Pour l’heure, seule « la détection de cas sporadiques de grippe a été confirmée », rassure Santé publique France, mais « l’épidémie de bronchiolite est désormais étendue à toutes les régions métropolitaines ». L’agence sanitaire relève des « passages aux urgences et des hospitalisations pour bronchiolite très élevés, à des niveaux supérieurs à ceux observés aux pics épidémiques des trois saisons précédentes, et déjà équivalents à ceux du pic de la saison 2018-2019 ».

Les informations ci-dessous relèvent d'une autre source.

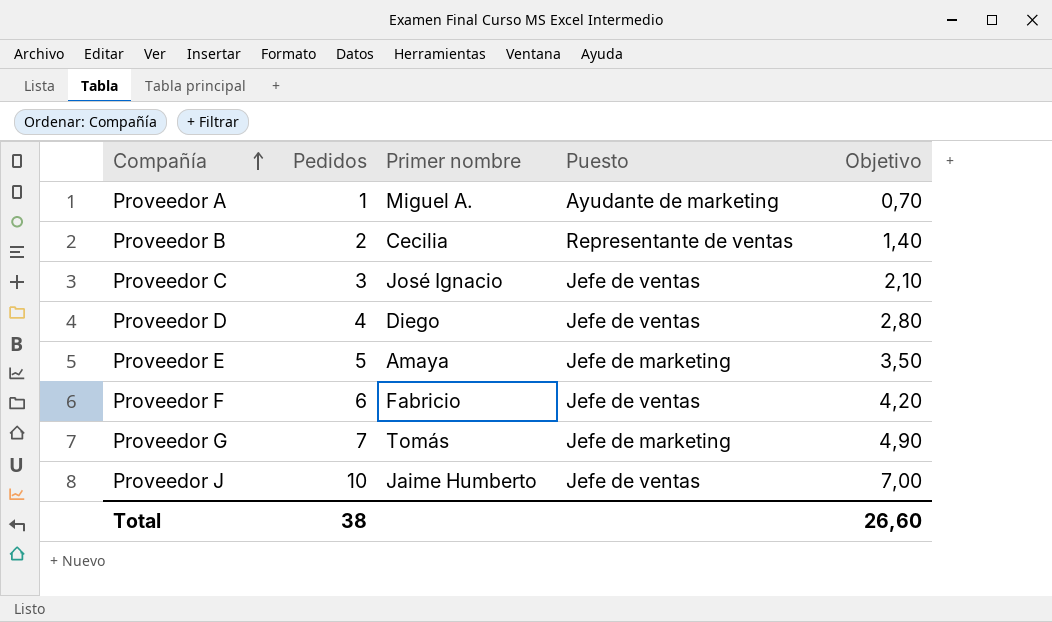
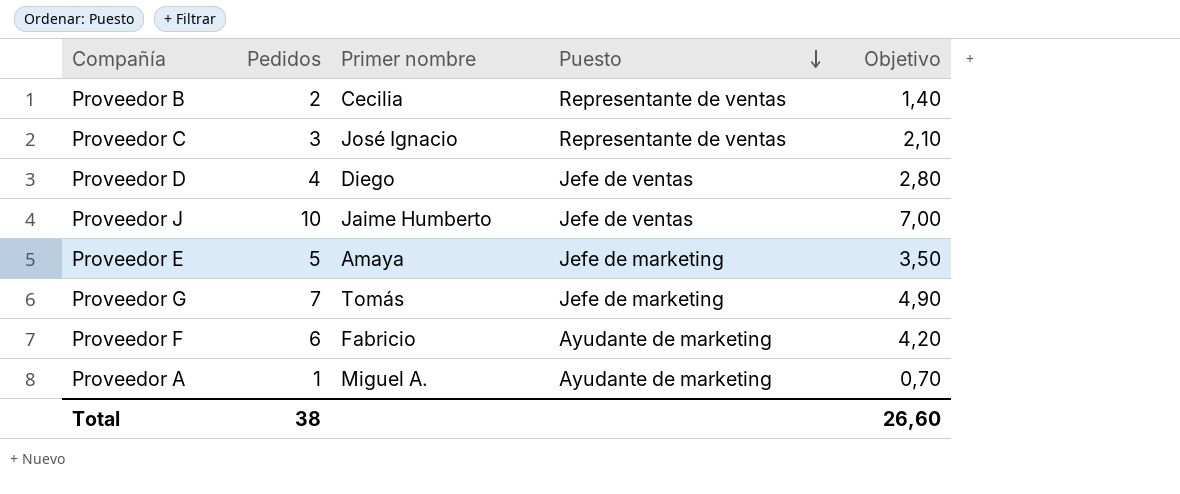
row order: Compañía ascending -> Puesto descending
Proveedor C | Puesto: Jefe de ventas -> Representante de ventas
Proveedor F | Puesto: Jefe de ventas -> Ayudante de marketing

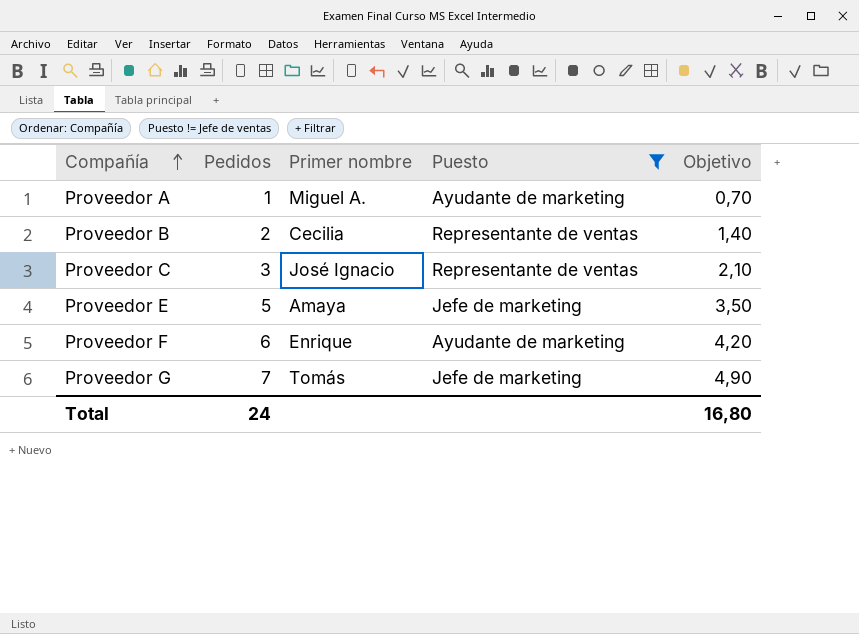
filter: none -> Puesto != Jefe de ventas
row order: Puesto descending -> Compañía ascending
Proveedor F | Primer nombre: Fabricio -> Enrique
Total | Pedidos: 38 -> 24
Total | Objetivo: 26,60 -> 16,80

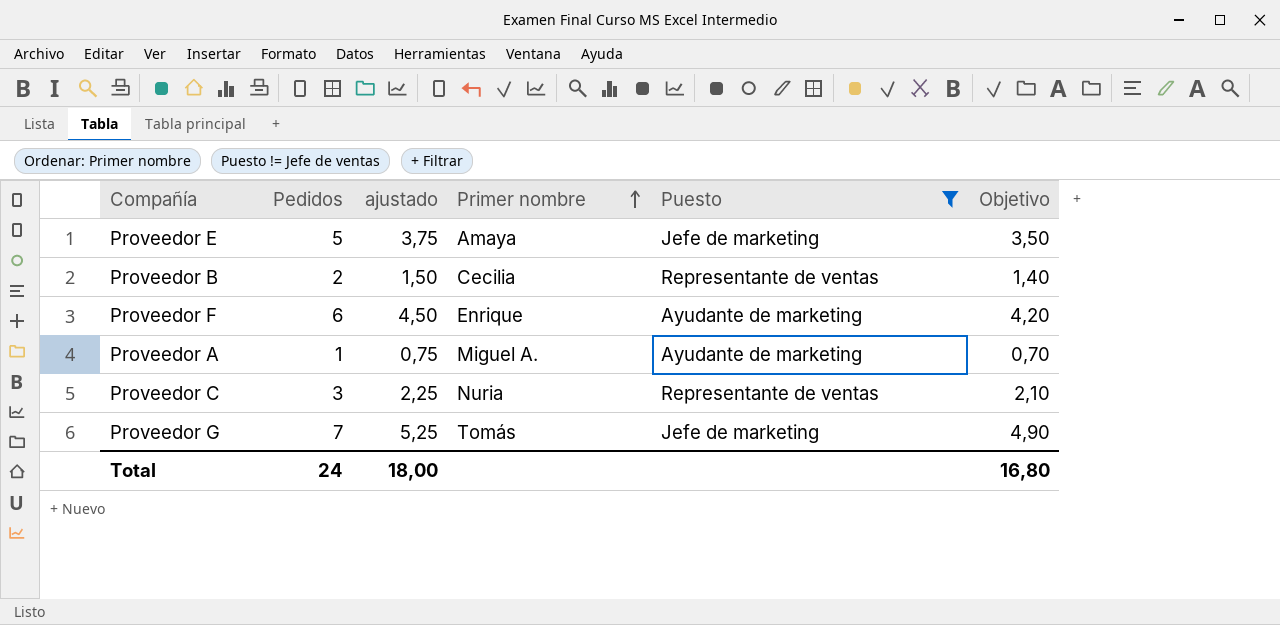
row order: Compañía ascending -> Primer nombre ascending
column ajustado | formula: none -> [Pedidos] * 0,75
Proveedor C | Primer nombre: José Ignacio -> Nuria

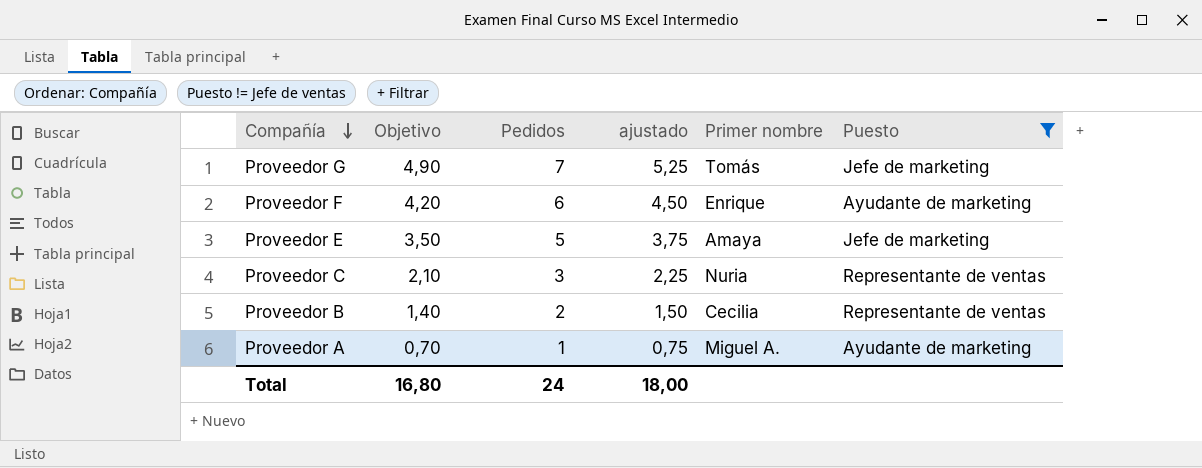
row order: Primer nombre ascending -> Compañía descending
column Objetivo | position: 6 -> 2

Le port du masque « recommandé »

Pour l’Académie de médecine, entre « la perspective d’une épidémie de grippe saisonnière précoce [qui] se précise en métropole », « la bronchiolite chez les enfants de moins de 2 ans passée en phase épidémique sur l’ensemble du territoire », et le risque de « co-infection, exposant les personnes vulnérables aux formes les plus sévères et les services hospitaliers au risque de saturation », il y a urgence à reprendre les bonnes habitudes. « Quand on voit la facilité avec laquelle les gestes barrières ont été abandonnés, le risque de co-circulation de ces virus respiratoires est très sérieux », a abondé le Dr Luc Duquesnel, médecin généraliste et président du syndicat Les Généralistes-CSMF. La situation sanitaire « justifie une réhabilitation des mesures barrières, délaissées depuis la fin de l’état d’urgence sanitaire le 31 juillet, ajoute l’Académie de médecine. Bien que la situation sanitaire n’exige pas actuellement de revenir aux mesures obligatoires, elle recommande le port du masque » dans les lieux publics clos.

Dans le détail, elle prescrit « le port d’un masque de type FFP2 dans les espaces publics clos pour les personnes âgées ou porteuses de comorbidités, leur entourage et les professionnels de santé qui sont en contact avec des personnes vulnérables. Mais aussi pour les femmes enceintes, même quand elles sont à jour dans leurs vaccinations ». Et elle conseille « le port d’un masque de type chirurgical dans les hôpitaux, les dispensaires, les centres de soins et les pharmacies, ainsi que dans les espaces fermés accueillant du public, tels que les transports en commun ».

Il s’agit pour l’heure d’une simple recommandation, puisque depuis la fin de l’état d’urgence sanitaire, le 1er août dernier, le gouvernement ne peut plus rendre à nouveau le port du masque obligatoire. Sauf à soumettre la mesure au vote du Parlement.